Before-and-after page screenshots:
::::::::::

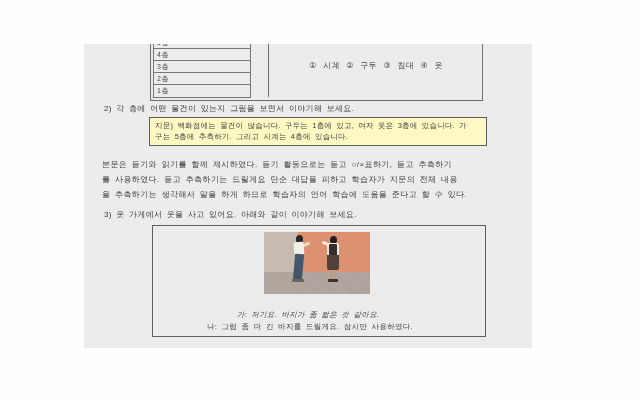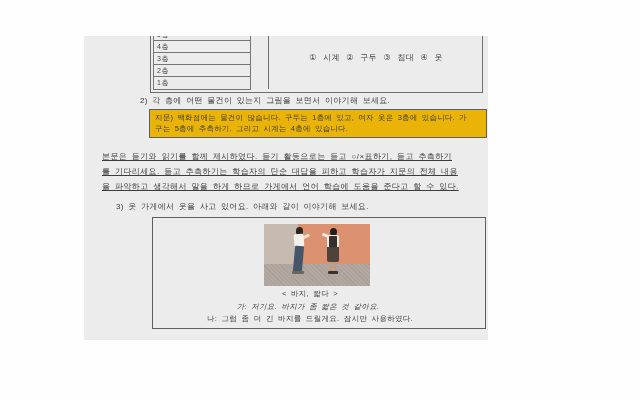"① 시계 ② 구두 ③" .capture { top: 36px -> 44px; width: 404px -> 448px }
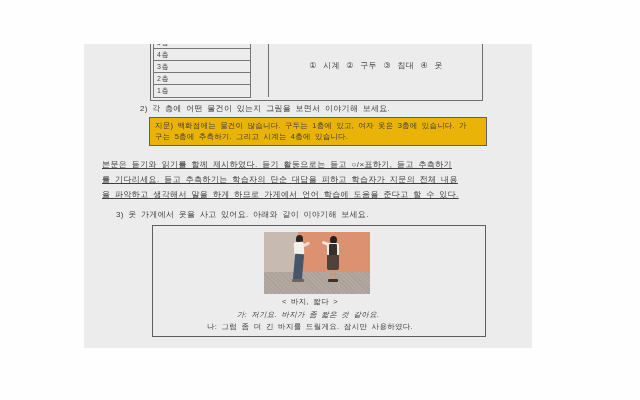"2) 각 층에 어떤 물건이" .q2 { margin-left: 36px -> none }
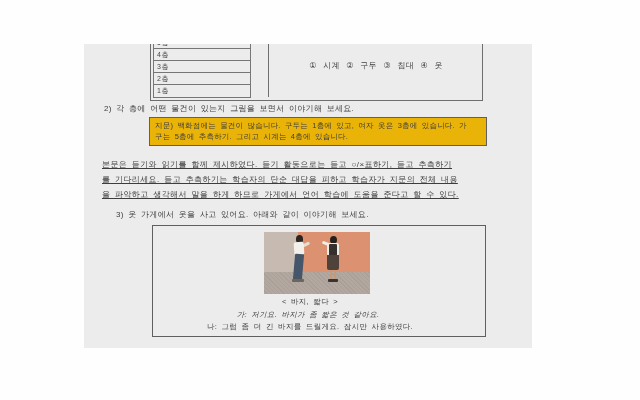"지문) 백화점에는 물건이 많습니다. 구두는" .jimun-box { background: #eab308 -> #fef9c3 }
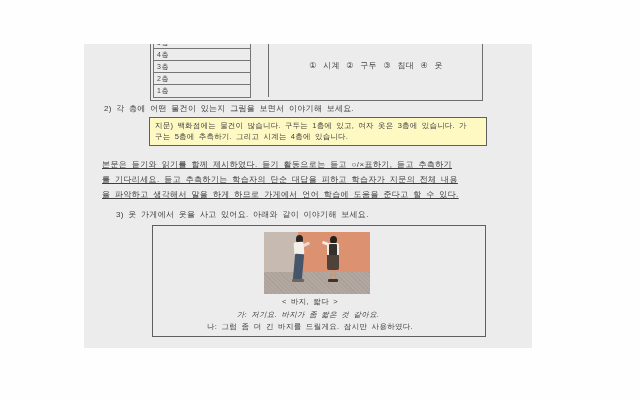"본문은 듣기와 읽기를 함께 제시하였다." .para .line { text-decoration: underline -> none }
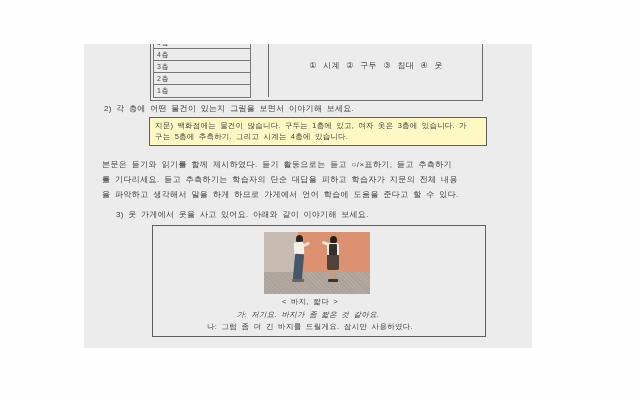"를 기다리세요. 듣고 추측하기는 학습자의" div.line { text: 기다리세요. 듣고 추측하기는 학습자의 -> 사용하였다. 듣고 추측하기는 드릴게요 }
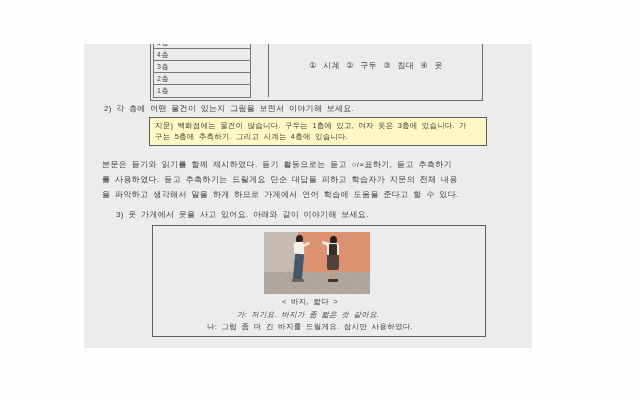"을 파악하고 생각해서 말을 하게" div.line { text: 파악하고 생각해서 말을 하게 하므로 가게에서 -> 추측하기는 생각해서 말을 하게 하므로 학습자의 }
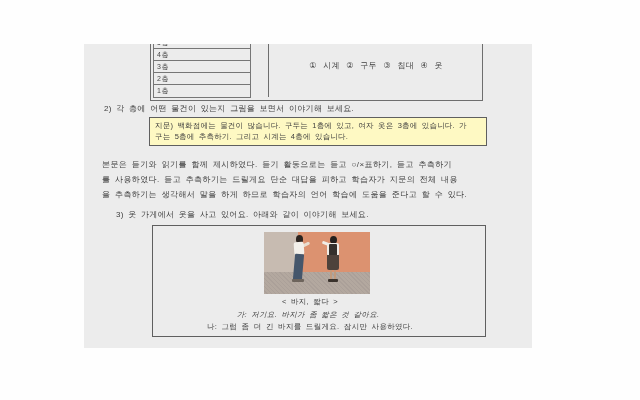"3) 옷 가게에서 옷을 사고" .q3 { margin-left: 12px -> none }
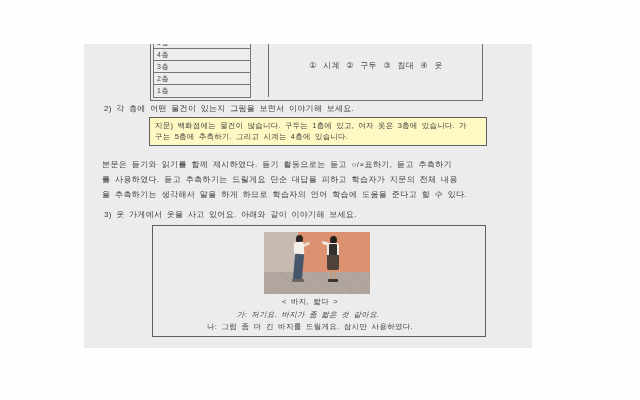"< 바지, 짧다 >" div.abs { html: <div>&lt; 바지, 짧다 &gt;</div> -> none }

::::::::::

| WHAT YOU WILL DO |
Above are the records. Copy exactly, and only, the lines from the line containing "text: 파악하고 생각해서" through the last one, omitting any pictures.

| EXERCISE SOLUTION |
"을 파악하고 생각해서 말을 하게" div.line { text: 파악하고 생각해서 말을 하게 하므로 가게에서 -> 추측하기는 생각해서 말을 하게 하므로 학습자의 }
"3) 옷 가게에서 옷을 사고" .q3 { margin-left: 12px -> none }
"< 바지, 짧다 >" div.abs { html: <div>&lt; 바지, 짧다 &gt;</div> -> none }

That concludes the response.